To do this Bible Class that has consumed the past few months of my life (and this blog–I swear I’ll stop talking about it soon), I had to read a lot of stuff, including these (as well as their New testament counterparts). I checked out stuff from the Philadelphia library, and watched a bunch of lectures from iTunesU (especially these). I looked through commentaries and websites and articles and handbooks and sermons.
In other words, I at least glanced over a lot.
But there was one resource that I found more helpful, clear, and amazing than any other Bible resource I’ve ever found. No exaggeration. No hyperbole. I’m serious.
It’s a pair of textbooks (one on the Old Testament, one on the New, one combined with both) written by a theologian I had never heard of before. his name is John Drane (here’s his painfully poor-designed website as well). Yes, textbooks. And I read most of the Old Testament one and all of the New Testament one.
What makes them so great?
It’s been hard for me to put this into words these past few weeks as I’ve tried to explain it to others. First, they are clear. It’s written in a super-accesible and breezy, conversational style. He writes like a real person having a chat with you over coffee.
Second, it’s comprehensive. As I read article after scholarly article on different nuanced, niche, and potentially seemingly-obscure issues (like what was the precise Johanine community crisis leading to the writing of 1,2, and 3 John?), Drane consistently touched on these issues, explained them well, explained the different arguments for different views, gave his opinion, and even gave the reader the proper resources to think through these things well. He covers nearly every issue surrounding the scholarship of the Bible in a way that anyone can understand.
Third, it’s faithful. He consistently writes of spirituality, not hiding the fact that he’s writing from a consciously Christian perspective, and is ruthlessly biblical. Certain parts of the biblical pictures of the church and spirituality that most other traditions tend to downplay he gives ample time. He talks about what the Bible talks about to the degree the Bible talks about it. He doesn’t seem to give more or less preference to the treatment of certain ideas, books, or perspectives based on any prior commitment to denomination or tradition.

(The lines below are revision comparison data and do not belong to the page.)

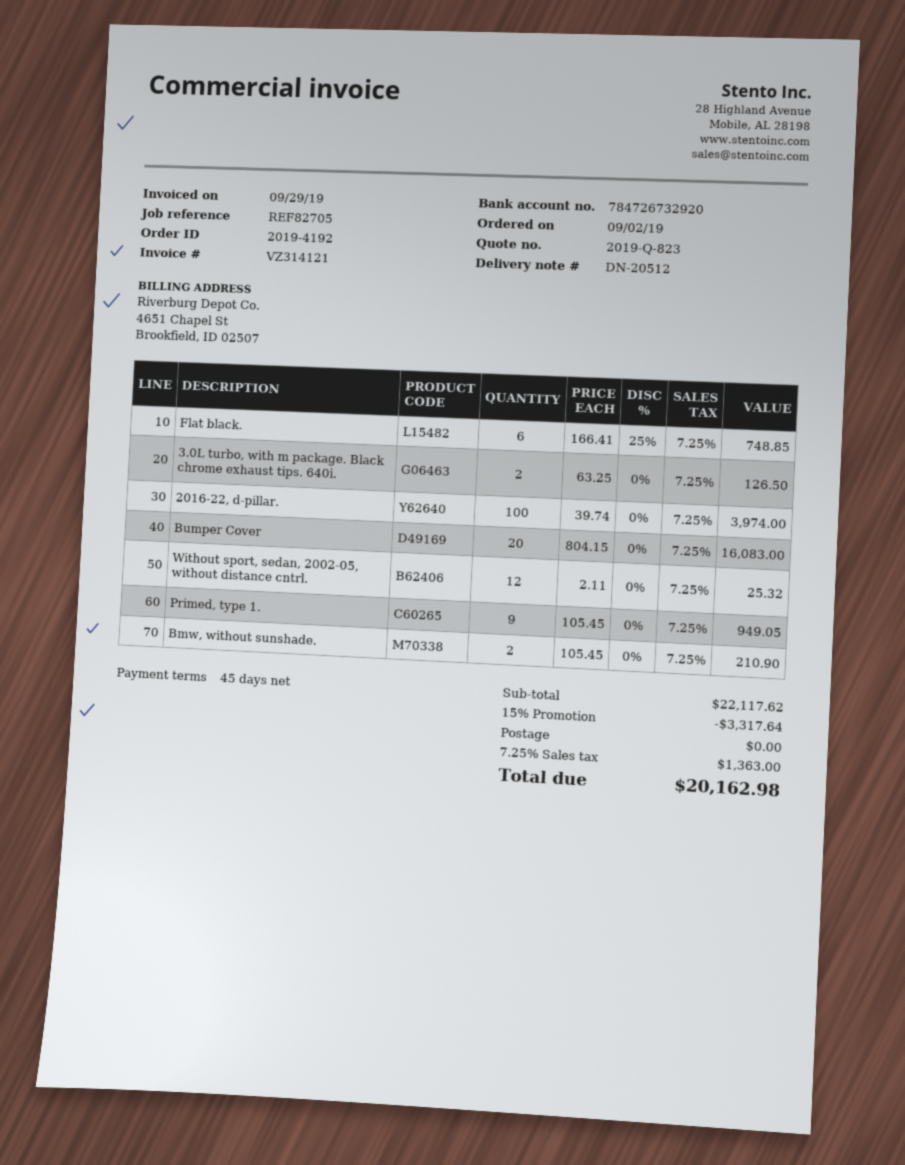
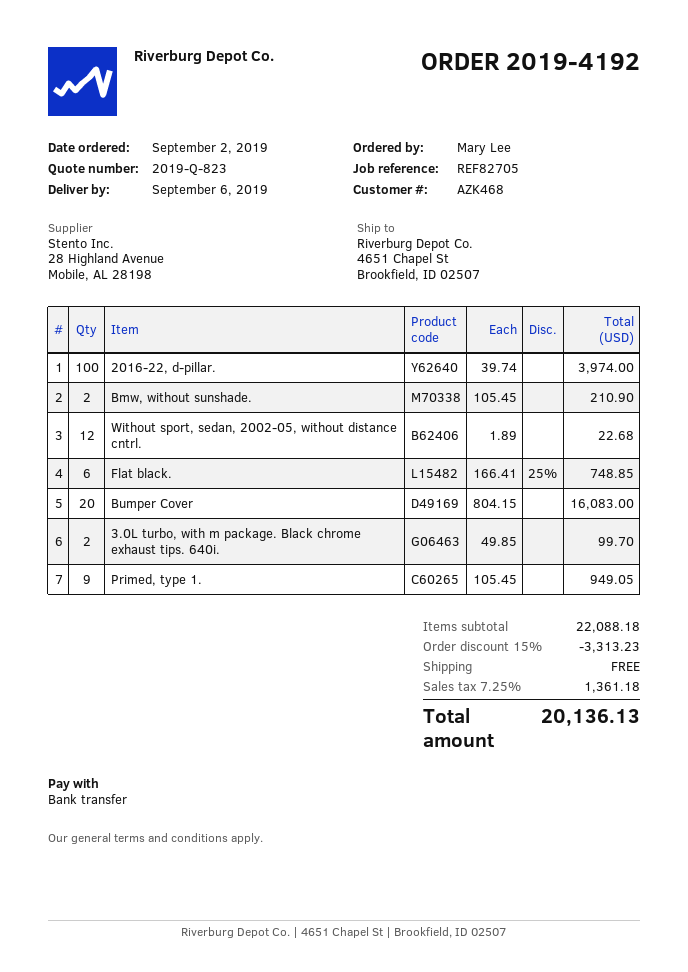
3.0L turbo, with m package. Black chrome exhaust tips. 640i.: 2 x 63.25 = 126.50 -> 2 x 49.85 = 99.70
Without sport, sedan, 2002-05, without distance cntrl.: 12 x 2.11 = 25.32 -> 12 x 1.89 = 22.68
subtotal: 22117.62 -> 22088.18
discount: 15% = 3317.64 -> 15% = 3313.23
tax: 7.25% = 1363.00 -> 7.25% = 1361.18
total: 20162.98 -> 20136.13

Fourth, this ruthless biblical rooting leads him to a place to which (I believe) all ruthless biblical rooting leads: right in the middle of the liberal/conservative divide. He masterfully holds a commitment to the Scriptures and their authority, all while looking at them as they truly are and not in some defensive way to try and make it fit some prior-held belief about how the Bible should be. He engages the real issues and goes where the evidence takes him, all while firmly planting himself within Biblical and Christian Orthodoxy.
Lastly, his “special articles” that he thrown out amidst the book are amazing gems of wisdom and scholarly thinking. Do you ever read something and think to yourself, “yeah, but what about _______?” or, “man, I wish this guy would talk about ____?” Well, Drane does! He seems to know all the questions and concerns real people bring to the Bible, and he pastorally and comprehensively helps them. Really, I am walking away from these books feeling so much more equipped in approaching both the Bible and this world.
In short, these books are everything–and more–that I could ever possibly have dreamed my class this summer to be.
But, there’s some bad news.
Unfortunately, just like other textbooks, these are expensive. I had the benefit of electronic copies bundled into my copy of Logos Bible Software, on which an old friend graciously helped get me a significant discount (thanks again, Ryan). I was able to spit these books out onto my Kindle and enjoy them there.
But for most people, they’re left with Amazon, and it’s not encouraging. Here’s the breakdown for the third, most recent edition:
- Introducing the Old Testament: $45
- Introducing the New Testament: $45
- Introducing the Bible (a combined edition of both): $65
Personally, I was reading the second edition, both of which currently sell for less than $40, and they were still great (here’s the OT, here’s the NT). But, I am thinking about picking up the new ones just to have them.
I know they’re pricy, but honestly: if you care about knowing the Bible, its content, and its background better, I would tell you this is the singular resource you need to have. Honestly. If you only buy one “Bible” book this year, let it be this. You won’t regret it.
If you have any questions on this, are able to find it cheaper, or if you’re in Philly and just want to borrow my copy, just let me know.